## What to produce
Output the entries below exactly as written, omitting pictures.

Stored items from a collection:
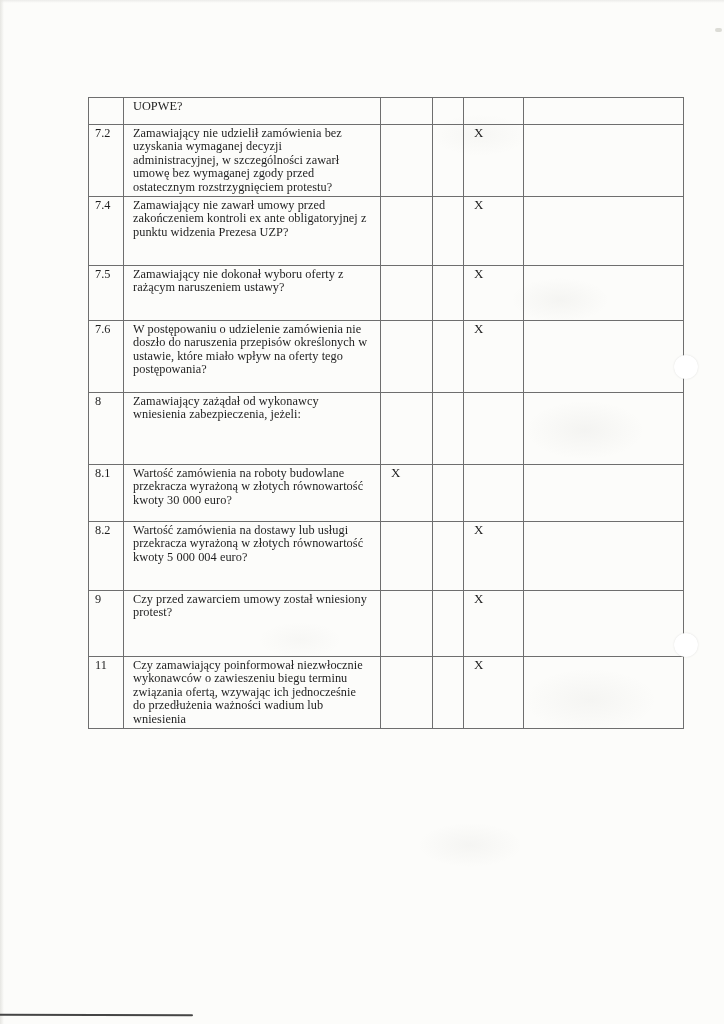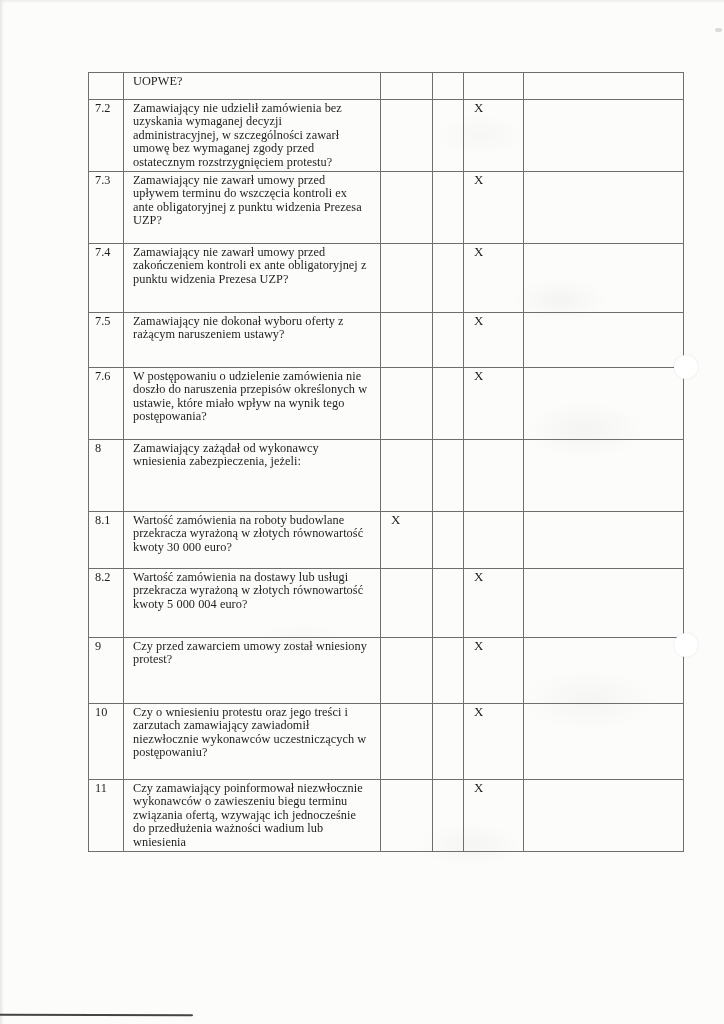--- a/index.html
+++ b/index.html
@@ -37,7 +37,7 @@
   .hole-2{left:674px;top:633px;}
 
   table.checklist{
-    position:absolute;left:88px;top:72px;width:595px;
+    position:absolute;left:88px;top:97px;width:595px;
     border-collapse:collapse;table-layout:fixed;
   }
   .checklist td{

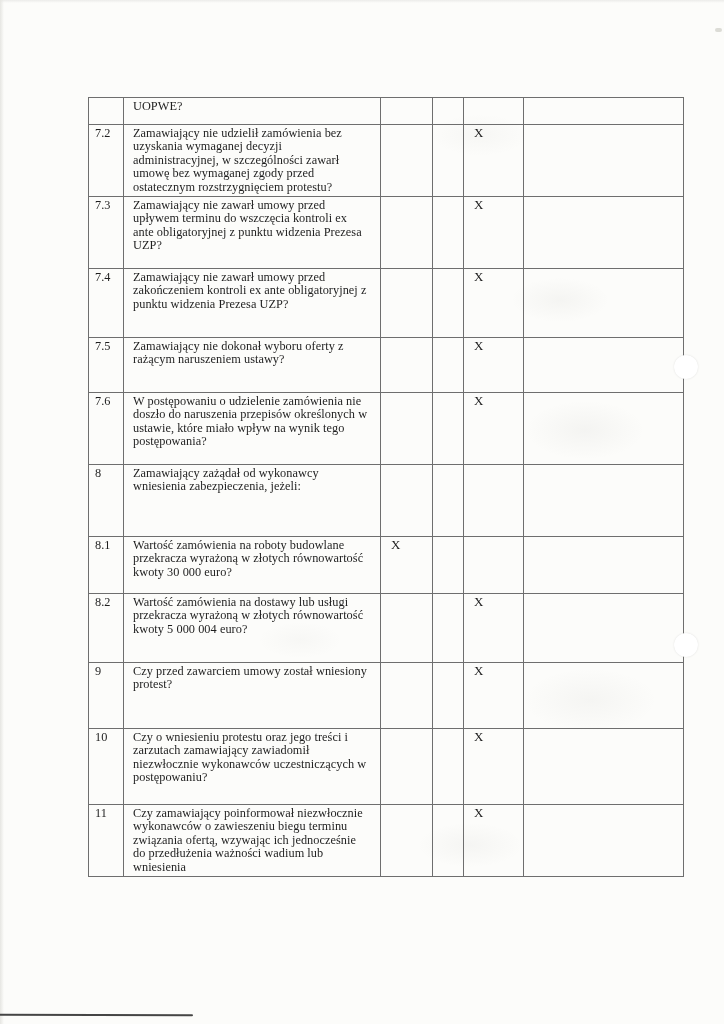--- a/index.html
+++ b/index.html
@@ -87,14 +87,6 @@
         <td class="c-mark">X</td>
         <td class="c-note"></td>
       </tr>
-      <tr style="height:72px">
-        <td class="c-num">7.3</td>
-        <td class="c-text">Zamawiający nie zawarł umowy przed upływem terminu do wszczęcia kontroli ex ante obligatoryjnej z punktu widzenia Prezesa UZP?</td>
-        <td class="c-mark"></td>
-        <td class="c-mark"></td>
-        <td class="c-mark">X</td>
-        <td class="c-note"></td>
-      </tr>
       <tr style="height:69px">
         <td class="c-num">7.4</td>
         <td class="c-text">Zamawiający nie zawarł umowy przed zakończeniem kontroli ex ante obligatoryjnej z punktu widzenia Prezesa UZP?</td>

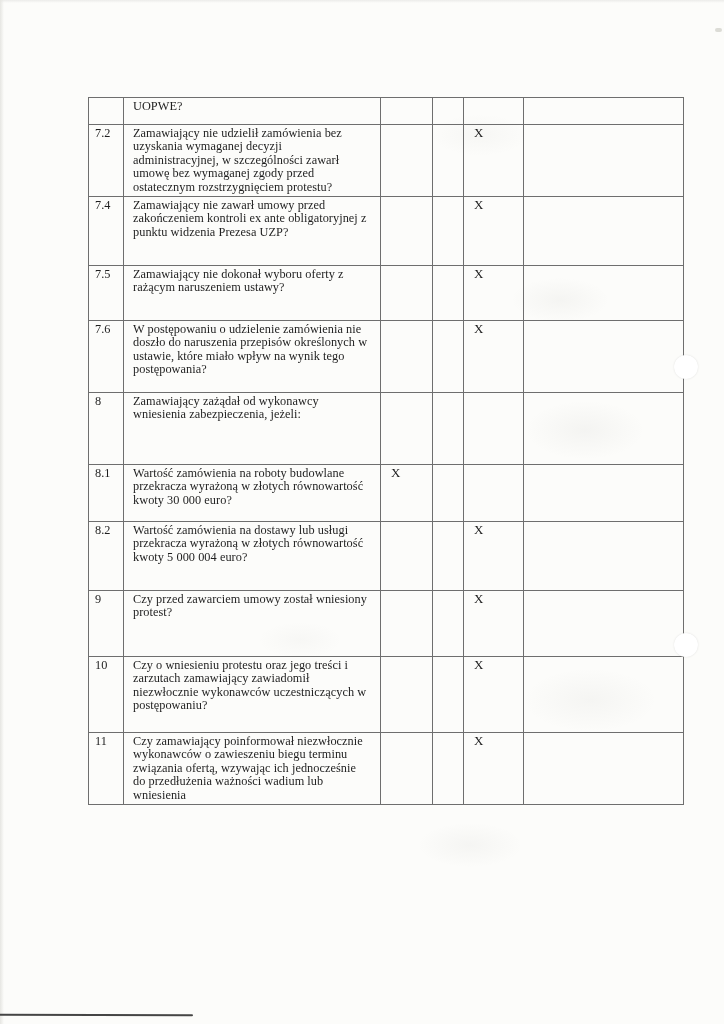--- a/index.html
+++ b/index.html
@@ -105,7 +105,7 @@
       </tr>
       <tr style="height:72px">
         <td class="c-num">7.6</td>
-        <td class="c-text">W postępowaniu o udzielenie zamówienia nie doszło do naruszenia przepisów określonych w ustawie, które miało wpływ na wynik tego postępowania?</td>
+        <td class="c-text">W postępowaniu o udzielenie zamówienia nie doszło do naruszenia przepisów określonych w ustawie, które miało wpływ na oferty tego postępowania?</td>
         <td class="c-mark"></td>
         <td class="c-mark"></td>
         <td class="c-mark">X</td>

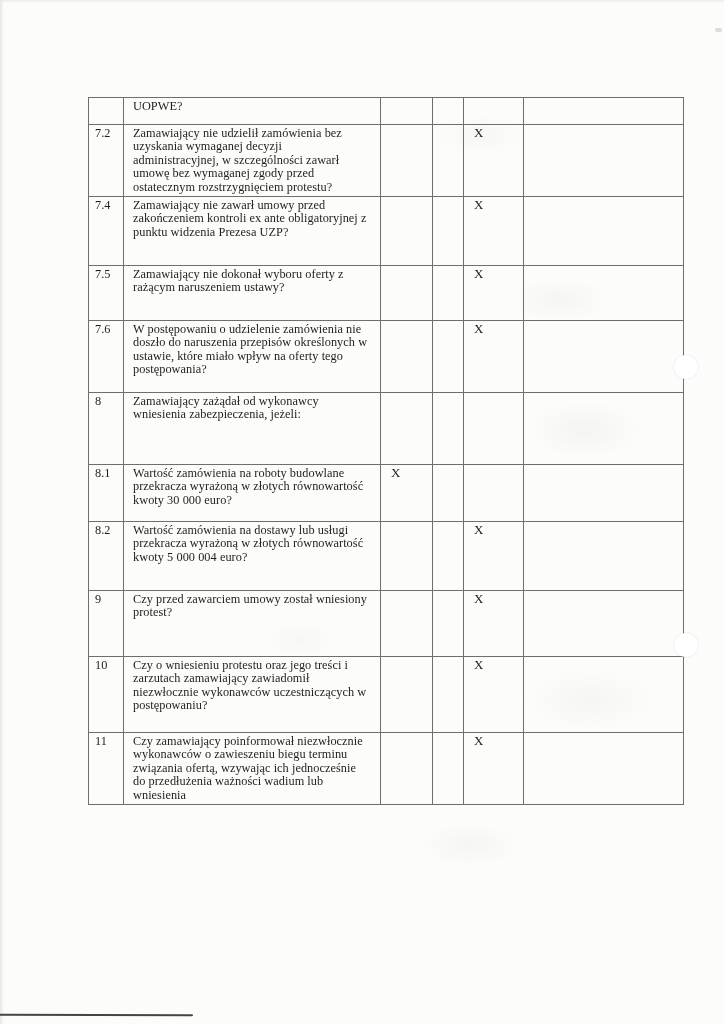--- a/index.html
+++ b/index.html
@@ -143,14 +143,6 @@
         <td class="c-mark">X</td>
         <td class="c-note"></td>
       </tr>
-      <tr style="height:76px">
-        <td class="c-num">10</td>
-        <td class="c-text">Czy o wniesieniu protestu oraz jego treści i zarzutach zamawiający zawiadomił niezwłocznie wykonawców uczestniczących w postępowaniu?</td>
-        <td class="c-mark"></td>
-        <td class="c-mark"></td>
-        <td class="c-mark">X</td>
-        <td class="c-note"></td>
-      </tr>
       <tr style="height:56px">
         <td class="c-num">11</td>
         <td class="c-text">Czy zamawiający poinformował niezwłocznie wykonawców o zawieszeniu biegu terminu związania ofertą, wzywając ich jednocześnie do przedłużenia ważności wadium lub wniesienia</td>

## Your solution
--- a/index.html
+++ b/index.html
@@ -37,7 +37,7 @@
   .hole-2{left:674px;top:633px;}
 
   table.checklist{
-    position:absolute;left:88px;top:72px;width:595px;
+    position:absolute;left:88px;top:97px;width:595px;
     border-collapse:collapse;table-layout:fixed;
   }
   .checklist td{

--- a/index.html
+++ b/index.html
@@ -87,14 +87,6 @@
         <td class="c-mark">X</td>
         <td class="c-note"></td>
       </tr>
-      <tr style="height:72px">
-        <td class="c-num">7.3</td>
-        <td class="c-text">Zamawiający nie zawarł umowy przed upływem terminu do wszczęcia kontroli ex ante obligatoryjnej z punktu widzenia Prezesa UZP?</td>
-        <td class="c-mark"></td>
-        <td class="c-mark"></td>
-        <td class="c-mark">X</td>
-        <td class="c-note"></td>
-      </tr>
       <tr style="height:69px">
         <td class="c-num">7.4</td>
         <td class="c-text">Zamawiający nie zawarł umowy przed zakończeniem kontroli ex ante obligatoryjnej z punktu widzenia Prezesa UZP?</td>

--- a/index.html
+++ b/index.html
@@ -105,7 +105,7 @@
       </tr>
       <tr style="height:72px">
         <td class="c-num">7.6</td>
-        <td class="c-text">W postępowaniu o udzielenie zamówienia nie doszło do naruszenia przepisów określonych w ustawie, które miało wpływ na wynik tego postępowania?</td>
+        <td class="c-text">W postępowaniu o udzielenie zamówienia nie doszło do naruszenia przepisów określonych w ustawie, które miało wpływ na oferty tego postępowania?</td>
         <td class="c-mark"></td>
         <td class="c-mark"></td>
         <td class="c-mark">X</td>

--- a/index.html
+++ b/index.html
@@ -143,14 +143,6 @@
         <td class="c-mark">X</td>
         <td class="c-note"></td>
       </tr>
-      <tr style="height:76px">
-        <td class="c-num">10</td>
-        <td class="c-text">Czy o wniesieniu protestu oraz jego treści i zarzutach zamawiający zawiadomił niezwłocznie wykonawców uczestniczących w postępowaniu?</td>
-        <td class="c-mark"></td>
-        <td class="c-mark"></td>
-        <td class="c-mark">X</td>
-        <td class="c-note"></td>
-      </tr>
       <tr style="height:56px">
         <td class="c-num">11</td>
         <td class="c-text">Czy zamawiający poinformował niezwłocznie wykonawców o zawieszeniu biegu terminu związania ofertą, wzywając ich jednocześnie do przedłużenia ważności wadium lub wniesienia</td>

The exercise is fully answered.